Records from a collection
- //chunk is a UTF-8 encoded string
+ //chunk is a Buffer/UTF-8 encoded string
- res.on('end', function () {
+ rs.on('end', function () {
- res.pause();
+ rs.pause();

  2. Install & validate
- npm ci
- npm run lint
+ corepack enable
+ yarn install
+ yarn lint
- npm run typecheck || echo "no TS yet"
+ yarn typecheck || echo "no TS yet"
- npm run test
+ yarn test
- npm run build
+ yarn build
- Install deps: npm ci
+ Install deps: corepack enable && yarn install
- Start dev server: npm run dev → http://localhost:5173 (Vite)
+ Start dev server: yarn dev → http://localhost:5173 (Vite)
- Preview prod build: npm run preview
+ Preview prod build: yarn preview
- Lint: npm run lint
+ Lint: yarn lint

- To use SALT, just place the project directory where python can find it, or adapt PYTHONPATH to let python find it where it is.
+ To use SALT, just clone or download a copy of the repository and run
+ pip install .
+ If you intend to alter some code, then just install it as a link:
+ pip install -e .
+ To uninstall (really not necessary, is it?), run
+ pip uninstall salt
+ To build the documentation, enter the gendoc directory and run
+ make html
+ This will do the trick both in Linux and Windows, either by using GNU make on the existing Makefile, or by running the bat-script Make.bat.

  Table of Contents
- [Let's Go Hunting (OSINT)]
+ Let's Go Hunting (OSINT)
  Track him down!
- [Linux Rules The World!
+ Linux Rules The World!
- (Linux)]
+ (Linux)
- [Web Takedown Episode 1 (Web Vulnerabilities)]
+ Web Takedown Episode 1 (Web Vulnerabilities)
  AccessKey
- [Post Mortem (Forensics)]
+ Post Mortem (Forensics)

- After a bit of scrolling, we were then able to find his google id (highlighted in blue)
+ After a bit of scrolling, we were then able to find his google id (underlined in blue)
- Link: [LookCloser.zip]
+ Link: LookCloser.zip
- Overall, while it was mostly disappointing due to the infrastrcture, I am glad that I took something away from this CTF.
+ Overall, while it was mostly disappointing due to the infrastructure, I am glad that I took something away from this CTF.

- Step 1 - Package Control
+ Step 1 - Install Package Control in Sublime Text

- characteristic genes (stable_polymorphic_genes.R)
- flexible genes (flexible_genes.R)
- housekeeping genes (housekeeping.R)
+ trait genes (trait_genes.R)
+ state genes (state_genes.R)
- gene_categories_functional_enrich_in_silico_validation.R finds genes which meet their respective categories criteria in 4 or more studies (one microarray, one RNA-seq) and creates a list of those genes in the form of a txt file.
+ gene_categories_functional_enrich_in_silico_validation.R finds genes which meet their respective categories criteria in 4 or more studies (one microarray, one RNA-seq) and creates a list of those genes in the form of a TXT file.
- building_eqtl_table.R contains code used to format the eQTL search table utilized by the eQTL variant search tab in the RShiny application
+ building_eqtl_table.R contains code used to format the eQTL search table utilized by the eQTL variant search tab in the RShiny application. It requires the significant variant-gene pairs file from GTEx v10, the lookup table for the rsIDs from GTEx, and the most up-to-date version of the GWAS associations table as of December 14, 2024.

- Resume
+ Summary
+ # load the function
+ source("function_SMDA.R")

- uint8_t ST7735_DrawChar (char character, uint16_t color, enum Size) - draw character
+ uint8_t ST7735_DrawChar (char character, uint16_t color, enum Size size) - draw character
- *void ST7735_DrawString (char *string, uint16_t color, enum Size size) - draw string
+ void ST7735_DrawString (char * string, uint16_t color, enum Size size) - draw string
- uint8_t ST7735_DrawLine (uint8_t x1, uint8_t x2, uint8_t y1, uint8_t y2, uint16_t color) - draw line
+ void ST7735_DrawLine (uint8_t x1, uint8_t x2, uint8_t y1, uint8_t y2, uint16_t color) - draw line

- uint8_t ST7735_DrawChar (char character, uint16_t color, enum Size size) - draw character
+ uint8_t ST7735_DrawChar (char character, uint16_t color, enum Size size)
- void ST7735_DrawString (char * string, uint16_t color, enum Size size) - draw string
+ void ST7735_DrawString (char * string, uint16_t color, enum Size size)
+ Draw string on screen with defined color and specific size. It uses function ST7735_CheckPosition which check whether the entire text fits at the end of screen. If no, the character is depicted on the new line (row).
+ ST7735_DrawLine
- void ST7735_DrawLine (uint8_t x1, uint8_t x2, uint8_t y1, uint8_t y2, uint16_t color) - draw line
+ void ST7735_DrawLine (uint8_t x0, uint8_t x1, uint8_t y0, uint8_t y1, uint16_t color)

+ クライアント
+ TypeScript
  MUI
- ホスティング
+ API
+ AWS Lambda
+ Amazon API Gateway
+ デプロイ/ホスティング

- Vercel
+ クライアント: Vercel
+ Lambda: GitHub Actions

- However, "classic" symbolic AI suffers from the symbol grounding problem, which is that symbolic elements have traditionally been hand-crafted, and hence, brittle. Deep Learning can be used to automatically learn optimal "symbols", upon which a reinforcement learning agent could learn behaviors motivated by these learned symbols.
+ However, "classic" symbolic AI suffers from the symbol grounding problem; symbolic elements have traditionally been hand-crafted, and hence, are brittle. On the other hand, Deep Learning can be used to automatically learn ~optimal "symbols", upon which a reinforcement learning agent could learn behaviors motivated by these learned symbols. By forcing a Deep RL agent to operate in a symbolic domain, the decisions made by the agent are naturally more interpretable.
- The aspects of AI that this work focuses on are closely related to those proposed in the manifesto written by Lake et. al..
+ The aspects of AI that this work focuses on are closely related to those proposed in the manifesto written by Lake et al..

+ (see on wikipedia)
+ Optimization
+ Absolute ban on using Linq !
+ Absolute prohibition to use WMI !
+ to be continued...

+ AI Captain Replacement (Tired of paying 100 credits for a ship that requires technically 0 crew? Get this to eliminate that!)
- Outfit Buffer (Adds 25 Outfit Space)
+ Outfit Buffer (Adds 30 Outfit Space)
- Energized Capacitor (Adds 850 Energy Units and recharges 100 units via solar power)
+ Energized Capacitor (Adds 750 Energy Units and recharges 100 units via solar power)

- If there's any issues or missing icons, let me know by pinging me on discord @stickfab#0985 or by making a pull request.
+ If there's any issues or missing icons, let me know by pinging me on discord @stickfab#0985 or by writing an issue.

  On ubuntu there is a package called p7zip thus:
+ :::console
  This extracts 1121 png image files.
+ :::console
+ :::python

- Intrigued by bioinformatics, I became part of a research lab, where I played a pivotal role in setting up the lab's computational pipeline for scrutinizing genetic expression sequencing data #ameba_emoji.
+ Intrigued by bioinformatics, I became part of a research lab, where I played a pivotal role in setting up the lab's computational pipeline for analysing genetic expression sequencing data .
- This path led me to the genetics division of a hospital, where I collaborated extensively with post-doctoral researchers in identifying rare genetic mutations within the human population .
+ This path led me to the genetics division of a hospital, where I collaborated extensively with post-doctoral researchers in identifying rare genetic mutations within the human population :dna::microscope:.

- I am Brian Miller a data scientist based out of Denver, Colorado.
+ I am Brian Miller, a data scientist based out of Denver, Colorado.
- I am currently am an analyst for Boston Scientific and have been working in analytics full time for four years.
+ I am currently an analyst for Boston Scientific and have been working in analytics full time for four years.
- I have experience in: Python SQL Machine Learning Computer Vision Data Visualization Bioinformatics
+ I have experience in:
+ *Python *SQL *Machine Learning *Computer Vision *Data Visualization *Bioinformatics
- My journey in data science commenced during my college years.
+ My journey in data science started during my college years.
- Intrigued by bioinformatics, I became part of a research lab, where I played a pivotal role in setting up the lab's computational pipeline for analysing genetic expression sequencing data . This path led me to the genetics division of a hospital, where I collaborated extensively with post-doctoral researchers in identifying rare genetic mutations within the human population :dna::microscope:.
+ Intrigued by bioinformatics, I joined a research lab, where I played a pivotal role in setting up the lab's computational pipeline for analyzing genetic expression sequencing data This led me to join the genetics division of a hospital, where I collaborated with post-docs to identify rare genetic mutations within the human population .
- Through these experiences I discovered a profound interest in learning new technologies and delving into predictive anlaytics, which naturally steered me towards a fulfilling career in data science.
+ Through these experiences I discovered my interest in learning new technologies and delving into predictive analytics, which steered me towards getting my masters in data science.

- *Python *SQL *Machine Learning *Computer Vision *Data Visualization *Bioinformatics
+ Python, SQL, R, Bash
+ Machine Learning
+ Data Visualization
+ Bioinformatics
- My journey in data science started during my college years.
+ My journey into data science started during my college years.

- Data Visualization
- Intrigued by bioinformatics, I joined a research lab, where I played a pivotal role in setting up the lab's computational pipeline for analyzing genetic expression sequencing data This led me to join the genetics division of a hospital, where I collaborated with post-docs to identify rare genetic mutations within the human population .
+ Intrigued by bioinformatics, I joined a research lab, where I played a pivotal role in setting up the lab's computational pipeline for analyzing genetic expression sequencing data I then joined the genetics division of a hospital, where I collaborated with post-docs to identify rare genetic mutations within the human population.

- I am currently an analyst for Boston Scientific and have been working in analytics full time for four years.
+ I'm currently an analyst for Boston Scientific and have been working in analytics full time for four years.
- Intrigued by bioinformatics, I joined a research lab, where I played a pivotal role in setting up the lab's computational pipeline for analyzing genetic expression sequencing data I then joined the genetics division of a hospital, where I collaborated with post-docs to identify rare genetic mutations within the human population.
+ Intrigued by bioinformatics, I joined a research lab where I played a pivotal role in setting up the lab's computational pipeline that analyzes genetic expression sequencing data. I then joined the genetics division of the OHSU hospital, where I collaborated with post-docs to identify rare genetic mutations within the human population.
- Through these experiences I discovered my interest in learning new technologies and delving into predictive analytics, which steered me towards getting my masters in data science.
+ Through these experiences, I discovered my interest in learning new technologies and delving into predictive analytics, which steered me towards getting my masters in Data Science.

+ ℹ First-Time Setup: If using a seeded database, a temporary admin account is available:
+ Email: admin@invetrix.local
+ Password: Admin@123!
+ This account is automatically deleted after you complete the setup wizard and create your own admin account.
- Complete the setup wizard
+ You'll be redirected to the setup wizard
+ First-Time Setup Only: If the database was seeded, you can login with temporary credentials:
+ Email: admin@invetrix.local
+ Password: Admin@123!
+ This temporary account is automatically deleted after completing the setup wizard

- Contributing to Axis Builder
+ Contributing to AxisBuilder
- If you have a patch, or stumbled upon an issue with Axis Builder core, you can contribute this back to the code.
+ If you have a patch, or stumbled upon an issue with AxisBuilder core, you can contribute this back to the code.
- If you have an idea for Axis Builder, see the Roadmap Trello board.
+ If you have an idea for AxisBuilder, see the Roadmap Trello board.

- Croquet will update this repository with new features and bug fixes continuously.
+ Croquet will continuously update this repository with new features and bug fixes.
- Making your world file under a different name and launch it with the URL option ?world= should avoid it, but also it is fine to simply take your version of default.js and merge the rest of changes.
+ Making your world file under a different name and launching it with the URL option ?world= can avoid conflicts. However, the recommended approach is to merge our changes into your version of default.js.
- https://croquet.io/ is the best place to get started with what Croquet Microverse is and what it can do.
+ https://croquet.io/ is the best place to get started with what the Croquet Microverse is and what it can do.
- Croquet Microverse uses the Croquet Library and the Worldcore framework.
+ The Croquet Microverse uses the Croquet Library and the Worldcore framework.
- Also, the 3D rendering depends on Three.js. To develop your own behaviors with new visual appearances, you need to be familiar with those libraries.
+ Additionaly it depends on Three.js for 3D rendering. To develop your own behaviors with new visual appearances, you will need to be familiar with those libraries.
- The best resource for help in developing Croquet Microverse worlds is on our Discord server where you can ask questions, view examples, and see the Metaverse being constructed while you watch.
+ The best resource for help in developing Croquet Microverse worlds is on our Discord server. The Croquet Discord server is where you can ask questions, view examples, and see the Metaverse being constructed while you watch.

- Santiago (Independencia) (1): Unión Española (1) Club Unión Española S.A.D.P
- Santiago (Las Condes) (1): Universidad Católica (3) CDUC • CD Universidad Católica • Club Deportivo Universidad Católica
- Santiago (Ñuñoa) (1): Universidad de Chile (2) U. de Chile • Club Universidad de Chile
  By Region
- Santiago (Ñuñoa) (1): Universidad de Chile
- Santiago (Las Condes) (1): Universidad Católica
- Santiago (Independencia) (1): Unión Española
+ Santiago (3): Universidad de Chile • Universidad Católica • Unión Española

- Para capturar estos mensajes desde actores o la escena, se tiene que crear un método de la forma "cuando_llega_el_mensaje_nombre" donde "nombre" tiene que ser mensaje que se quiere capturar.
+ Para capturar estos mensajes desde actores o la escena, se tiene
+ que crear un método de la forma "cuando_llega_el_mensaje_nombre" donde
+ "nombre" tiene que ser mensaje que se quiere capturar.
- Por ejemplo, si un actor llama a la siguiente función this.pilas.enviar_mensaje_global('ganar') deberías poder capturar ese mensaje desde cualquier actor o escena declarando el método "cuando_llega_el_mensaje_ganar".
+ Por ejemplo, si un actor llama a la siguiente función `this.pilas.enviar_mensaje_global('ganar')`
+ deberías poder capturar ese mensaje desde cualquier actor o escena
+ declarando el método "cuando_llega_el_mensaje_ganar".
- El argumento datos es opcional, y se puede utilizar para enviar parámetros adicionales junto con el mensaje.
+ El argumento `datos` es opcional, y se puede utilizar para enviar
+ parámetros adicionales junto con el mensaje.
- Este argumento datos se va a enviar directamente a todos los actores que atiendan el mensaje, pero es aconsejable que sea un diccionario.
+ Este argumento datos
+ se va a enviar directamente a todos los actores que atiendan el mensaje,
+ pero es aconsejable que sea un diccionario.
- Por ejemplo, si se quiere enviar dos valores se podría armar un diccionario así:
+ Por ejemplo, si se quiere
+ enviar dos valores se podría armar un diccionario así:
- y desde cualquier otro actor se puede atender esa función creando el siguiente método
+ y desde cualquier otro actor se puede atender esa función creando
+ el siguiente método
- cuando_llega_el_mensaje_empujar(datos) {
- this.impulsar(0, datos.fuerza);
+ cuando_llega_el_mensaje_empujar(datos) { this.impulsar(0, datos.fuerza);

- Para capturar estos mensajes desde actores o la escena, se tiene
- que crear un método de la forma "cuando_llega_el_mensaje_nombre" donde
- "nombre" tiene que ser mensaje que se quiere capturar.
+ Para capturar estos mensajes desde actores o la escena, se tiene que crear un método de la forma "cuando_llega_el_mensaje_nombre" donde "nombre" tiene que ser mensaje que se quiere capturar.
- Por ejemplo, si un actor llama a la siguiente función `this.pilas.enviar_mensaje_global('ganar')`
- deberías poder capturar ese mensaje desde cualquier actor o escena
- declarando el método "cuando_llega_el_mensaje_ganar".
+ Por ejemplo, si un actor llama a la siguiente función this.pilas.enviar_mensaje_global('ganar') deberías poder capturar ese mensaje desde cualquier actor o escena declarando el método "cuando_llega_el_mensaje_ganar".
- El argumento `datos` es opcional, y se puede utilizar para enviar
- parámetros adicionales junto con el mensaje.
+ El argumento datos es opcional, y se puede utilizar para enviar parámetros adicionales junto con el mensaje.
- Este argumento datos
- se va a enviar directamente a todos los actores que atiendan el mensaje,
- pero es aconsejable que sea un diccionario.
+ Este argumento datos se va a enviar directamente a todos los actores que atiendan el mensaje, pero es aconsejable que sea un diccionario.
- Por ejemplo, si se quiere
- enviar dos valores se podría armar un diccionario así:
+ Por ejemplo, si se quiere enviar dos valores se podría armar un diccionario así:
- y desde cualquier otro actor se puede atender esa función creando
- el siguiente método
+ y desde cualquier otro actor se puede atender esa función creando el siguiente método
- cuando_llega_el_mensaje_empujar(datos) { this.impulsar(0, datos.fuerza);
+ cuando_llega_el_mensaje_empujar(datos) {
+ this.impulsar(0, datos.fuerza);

**What to produce**. Each line of the records, from the opening one through the line holding "Lint: yarn lint", should be restated word for word, with nothing else in the answer.

**Answer space**.
- //chunk is a UTF-8 encoded string
+ //chunk is a Buffer/UTF-8 encoded string
- res.on('end', function () {
+ rs.on('end', function () {
- res.pause();
+ rs.pause();

  2. Install & validate
- npm ci
- npm run lint
+ corepack enable
+ yarn install
+ yarn lint
- npm run typecheck || echo "no TS yet"
+ yarn typecheck || echo "no TS yet"
- npm run test
+ yarn test
- npm run build
+ yarn build
- Install deps: npm ci
+ Install deps: corepack enable && yarn install
- Start dev server: npm run dev → http://localhost:5173 (Vite)
+ Start dev server: yarn dev → http://localhost:5173 (Vite)
- Preview prod build: npm run preview
+ Preview prod build: yarn preview
- Lint: npm run lint
+ Lint: yarn lint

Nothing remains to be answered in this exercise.